Cases of severe liver injury with acetaminophen have occurred in patients who
• took more than the prescribed dose of an acetaminophen- containing product in a 24-hour period
• took more than one acetaminophen-containing product at the same time, or
• drank alcohol while taking acetaminophen products.
IV Fluid Shortage
The FDA is aware of the shortage of intravenous (IV) solutions, particularly 0.9% sodium chloride injection1 (i.e., saline), that are used to provide patients with the necessary fluids for hydration and other conditions. The shortage has been triggered by a range of factors including a reported increased demand by hospitals, potentially related to the flu season.

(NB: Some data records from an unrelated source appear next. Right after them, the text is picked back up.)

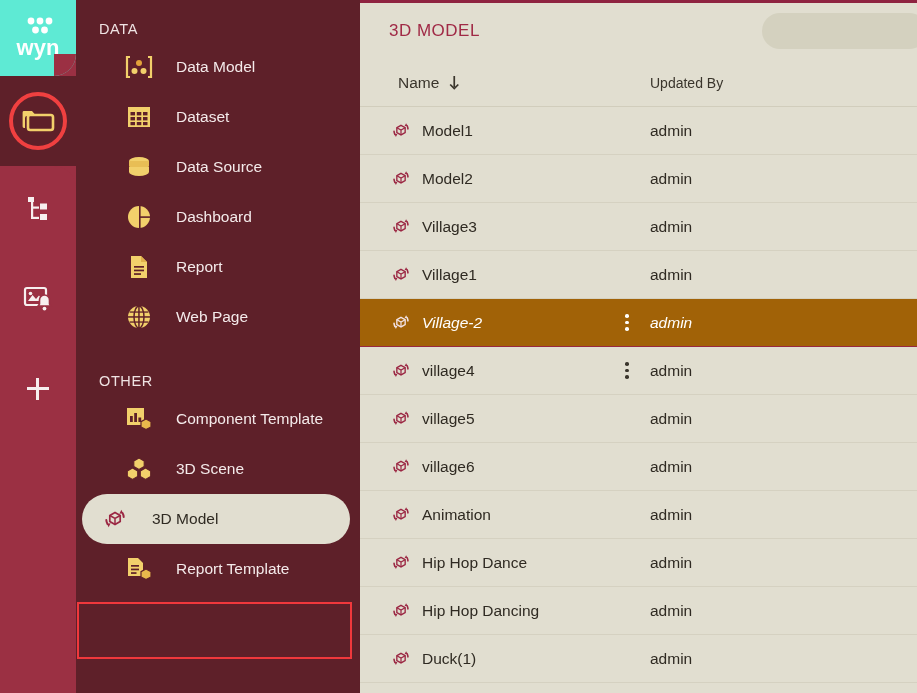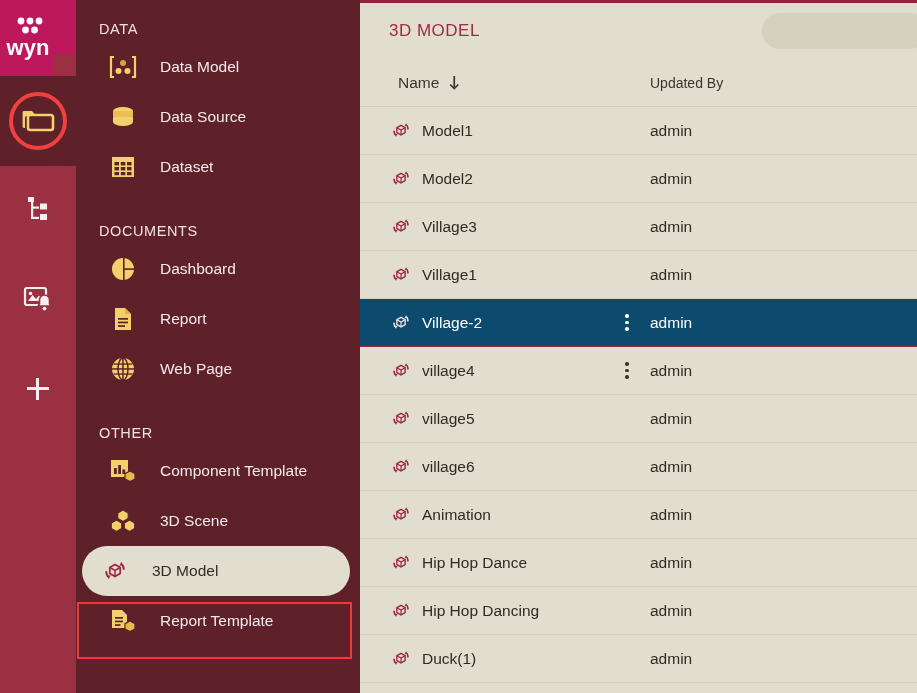"wyn" .rail-logo { background: #be185d -> #5eead4; justify-content: flex-start -> center }
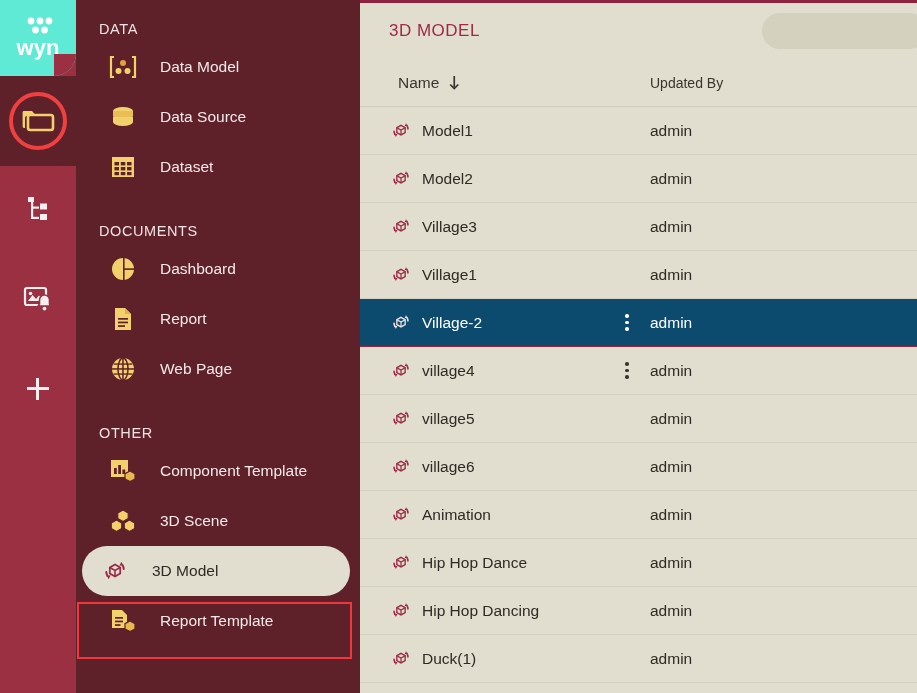"Data Model" .nav-item { margin-left: none -> 16px }
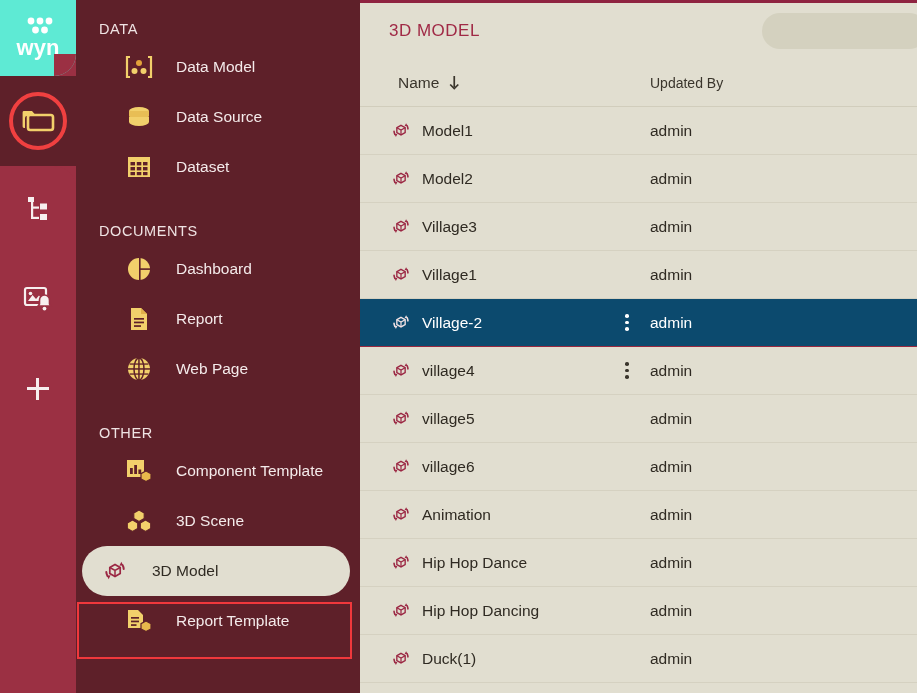"Data Source" div.nav-item { order: before "Dataset" -> after "Dataset" }
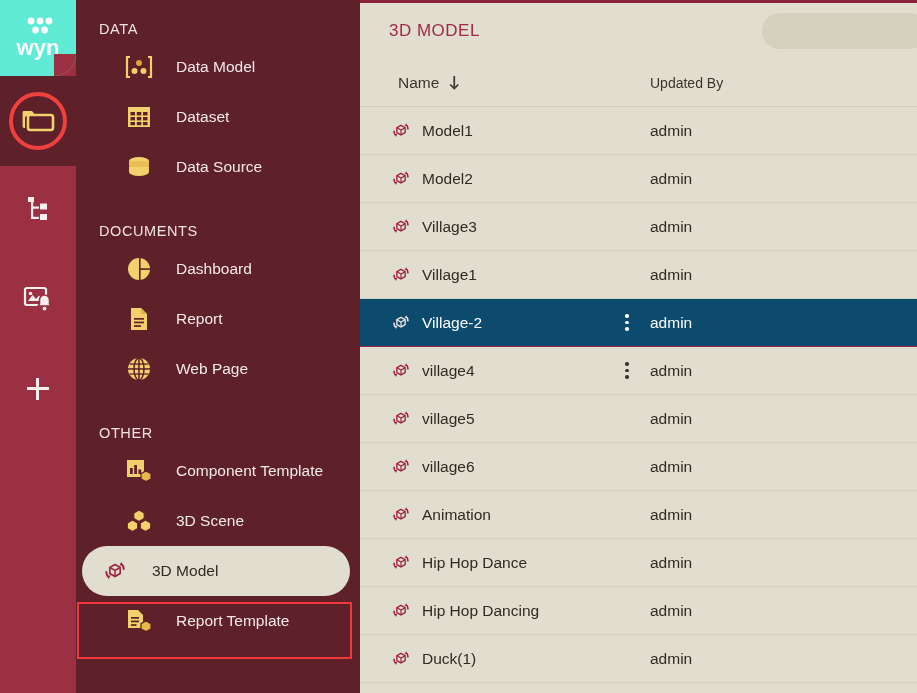"DOCUMENTS" div.section-title { html: <div>DOCUMENTS</div> -> none }
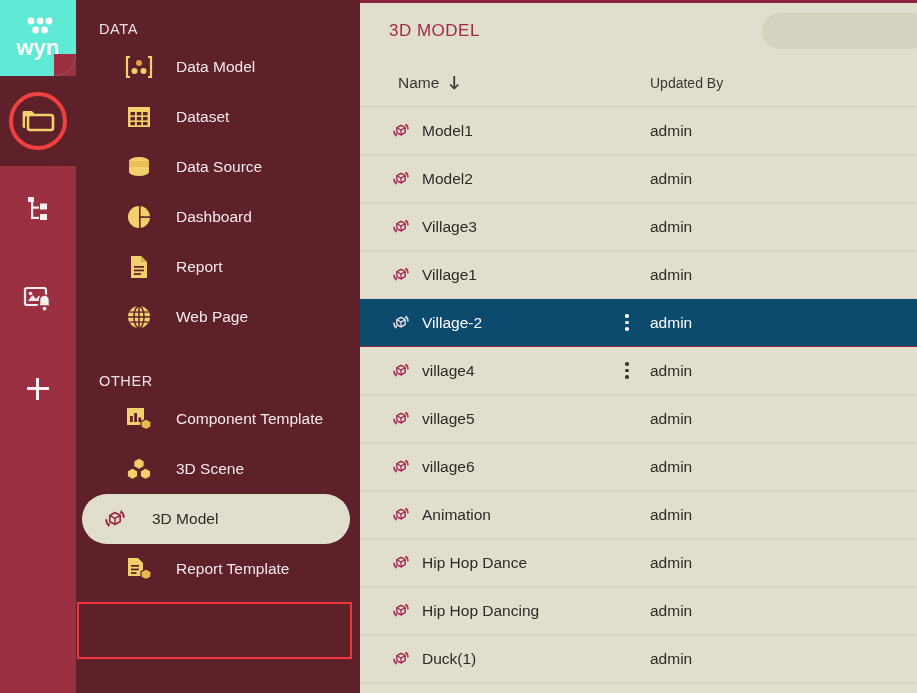"Village-2" .row.selected { background: #0c4a6e -> #a16207; font-style: none -> italic }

www.fda.gov/ Drugs/ DrugSafety/ucm382255.htm
Vidaza (Azacitidine) for Injection
Changes to the package insert include the deletion of the statement, “Safety and effectiveness of VIDAZA in patients with MDS and renal impairment have not been studied as these patients were excluded from the clinical trials,” and a new section has been added that states “Severe renal impairment has no major effect on the PK exposure of azacitidine after single and multiple SC administrations. Therefore, azacitidine can be administered to subjects with renal impairment without initial dose adjustment (see Clinical Pharmacology [12.3]).”
www.fda.gov/ Safety/MedWatch/ SafetyInformation/ucm289980.htm
ISMP Medication Safety Alerts
January 16, 2014 (Volume 19, Issue 1):
The 2014–2015 ISMP Targeted Medication Safety Best Practices for Hospitals focuses on the following areas: IV vincristine, oral methotrexate, patient weights in metric units, oral syringes, oral liquid dosing devices, and glacial acetic acid. ISMP encourages adoption of these practices in all U.S. hospitals. All are fully described on the website at www.ismp.org/tools/best practices.
January 30, 2014 (Volume 19, Issue 2):
The quarterly action agenda included the problem of understanding and managing overfill, in which more than 1,000 patients received chemotherapy that was less potent than intended because overfill was not accounted for.
February 18, 2014 NAN Alert:
The National Alert Network reported the potential inaccuracy of electronically transmitted medication history information used for medication reconciliation from Surescripts, a major provider of medication history services.